Good question. The choice is yours.

If you want the validation score to be representative of how the model will be used in practice, then don’t use teacher forcing. If you want it to be representative and a point of comparison with the training set, do teacher forcing.

20. Tim April 7, 2021 at 10:19 pm #

Hi, I believe the sentence underneath ‘What is Teacher Forcing?’ is wrong:

“Teacher forcing is a strategy for training recurrent neural networks that uses model output from a prior time step as an input.”

This since teacher forcing actually uses the ground truth as input and not the model output from the previous time-step, as you mention later.

Dear Jason Brownlee

Do you have sample LSTM code not using Teacher forcing?

22. viduz September 15, 2021 at 12:20 am #

Hi, i’m a bit confused on how teacher forcing could be applied to language translation task.
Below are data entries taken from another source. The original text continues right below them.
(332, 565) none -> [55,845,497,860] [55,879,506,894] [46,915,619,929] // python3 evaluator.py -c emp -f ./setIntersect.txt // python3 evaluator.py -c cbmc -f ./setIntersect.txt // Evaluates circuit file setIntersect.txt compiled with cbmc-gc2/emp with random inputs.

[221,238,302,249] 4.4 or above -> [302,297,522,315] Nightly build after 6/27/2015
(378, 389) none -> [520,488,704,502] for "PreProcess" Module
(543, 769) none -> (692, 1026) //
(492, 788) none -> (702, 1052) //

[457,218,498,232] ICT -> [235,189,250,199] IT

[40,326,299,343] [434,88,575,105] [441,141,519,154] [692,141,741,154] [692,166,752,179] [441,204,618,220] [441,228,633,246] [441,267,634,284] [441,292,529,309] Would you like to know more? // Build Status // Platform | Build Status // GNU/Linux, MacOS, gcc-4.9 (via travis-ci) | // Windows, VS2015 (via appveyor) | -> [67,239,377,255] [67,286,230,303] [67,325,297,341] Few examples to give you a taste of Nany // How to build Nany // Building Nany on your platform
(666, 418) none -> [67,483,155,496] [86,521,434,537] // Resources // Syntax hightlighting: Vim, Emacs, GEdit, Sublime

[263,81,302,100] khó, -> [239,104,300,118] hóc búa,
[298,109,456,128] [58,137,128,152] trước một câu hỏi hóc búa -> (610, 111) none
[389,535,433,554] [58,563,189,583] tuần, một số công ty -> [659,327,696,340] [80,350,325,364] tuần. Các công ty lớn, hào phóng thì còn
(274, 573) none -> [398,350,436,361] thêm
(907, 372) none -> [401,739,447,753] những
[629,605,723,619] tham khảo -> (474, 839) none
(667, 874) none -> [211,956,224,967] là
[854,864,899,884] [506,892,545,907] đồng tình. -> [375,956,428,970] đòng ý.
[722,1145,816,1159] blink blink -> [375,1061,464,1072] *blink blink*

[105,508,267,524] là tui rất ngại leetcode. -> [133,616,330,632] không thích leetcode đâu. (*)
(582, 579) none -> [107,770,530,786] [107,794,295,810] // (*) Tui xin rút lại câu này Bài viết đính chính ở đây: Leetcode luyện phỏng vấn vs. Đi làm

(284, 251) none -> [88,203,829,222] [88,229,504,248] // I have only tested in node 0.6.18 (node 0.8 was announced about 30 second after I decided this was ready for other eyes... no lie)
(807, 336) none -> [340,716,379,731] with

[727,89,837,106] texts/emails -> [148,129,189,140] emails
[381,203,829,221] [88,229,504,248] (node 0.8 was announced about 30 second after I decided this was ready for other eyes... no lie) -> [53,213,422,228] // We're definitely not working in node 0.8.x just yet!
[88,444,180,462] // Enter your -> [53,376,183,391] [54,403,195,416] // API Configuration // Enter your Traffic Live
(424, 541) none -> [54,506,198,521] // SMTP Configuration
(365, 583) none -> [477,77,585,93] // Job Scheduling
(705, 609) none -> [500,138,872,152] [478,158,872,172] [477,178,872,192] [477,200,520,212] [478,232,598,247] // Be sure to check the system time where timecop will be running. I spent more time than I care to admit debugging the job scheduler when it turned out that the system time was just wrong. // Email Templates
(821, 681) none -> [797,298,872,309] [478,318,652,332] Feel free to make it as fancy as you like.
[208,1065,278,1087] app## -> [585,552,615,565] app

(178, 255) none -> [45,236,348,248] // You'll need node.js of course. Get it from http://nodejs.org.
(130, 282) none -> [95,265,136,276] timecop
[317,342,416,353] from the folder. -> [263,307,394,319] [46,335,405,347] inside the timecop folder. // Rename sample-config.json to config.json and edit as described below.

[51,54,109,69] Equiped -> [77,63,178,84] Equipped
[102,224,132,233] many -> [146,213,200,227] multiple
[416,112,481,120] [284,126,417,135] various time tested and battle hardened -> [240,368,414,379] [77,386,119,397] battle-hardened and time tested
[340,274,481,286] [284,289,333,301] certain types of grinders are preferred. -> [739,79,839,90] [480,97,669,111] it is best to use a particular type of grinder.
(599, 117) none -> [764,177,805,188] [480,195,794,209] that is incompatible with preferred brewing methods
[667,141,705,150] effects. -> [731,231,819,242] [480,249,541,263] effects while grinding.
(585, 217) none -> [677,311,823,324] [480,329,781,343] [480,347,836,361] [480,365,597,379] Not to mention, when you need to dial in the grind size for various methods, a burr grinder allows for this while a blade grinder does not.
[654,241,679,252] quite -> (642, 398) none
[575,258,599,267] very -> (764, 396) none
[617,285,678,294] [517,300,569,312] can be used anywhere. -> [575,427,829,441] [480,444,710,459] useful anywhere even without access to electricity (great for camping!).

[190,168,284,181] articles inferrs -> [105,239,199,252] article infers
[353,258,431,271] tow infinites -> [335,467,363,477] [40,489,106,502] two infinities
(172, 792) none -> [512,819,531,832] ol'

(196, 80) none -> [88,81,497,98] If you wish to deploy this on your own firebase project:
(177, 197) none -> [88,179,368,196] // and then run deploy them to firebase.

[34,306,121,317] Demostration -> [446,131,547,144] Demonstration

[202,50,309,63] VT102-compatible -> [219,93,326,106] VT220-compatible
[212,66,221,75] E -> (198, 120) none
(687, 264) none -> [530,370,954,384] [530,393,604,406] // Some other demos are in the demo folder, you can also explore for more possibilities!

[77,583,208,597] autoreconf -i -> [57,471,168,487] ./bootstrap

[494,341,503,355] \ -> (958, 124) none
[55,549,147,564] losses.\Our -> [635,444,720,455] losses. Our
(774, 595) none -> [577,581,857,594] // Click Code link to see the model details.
While the concept holds for text generation, where input and output words belong to the same vocabulary, on language translation, say English->Italian, how can i feed a ground truth (Italian) word into input which expects an English word?? Don’t input and outputs belong to different vocabularies?

• Adrian Tam September 15, 2021 at 11:27 pm #

The concept still valid. The problem is what you should feed in. Instead of using the output of the network during training, teacher forcing means you should hold your ground truth and ignore the model output. This article is about text generation. For translation, I think it doesn’t matter because you will not feed in the output back to the network anyway.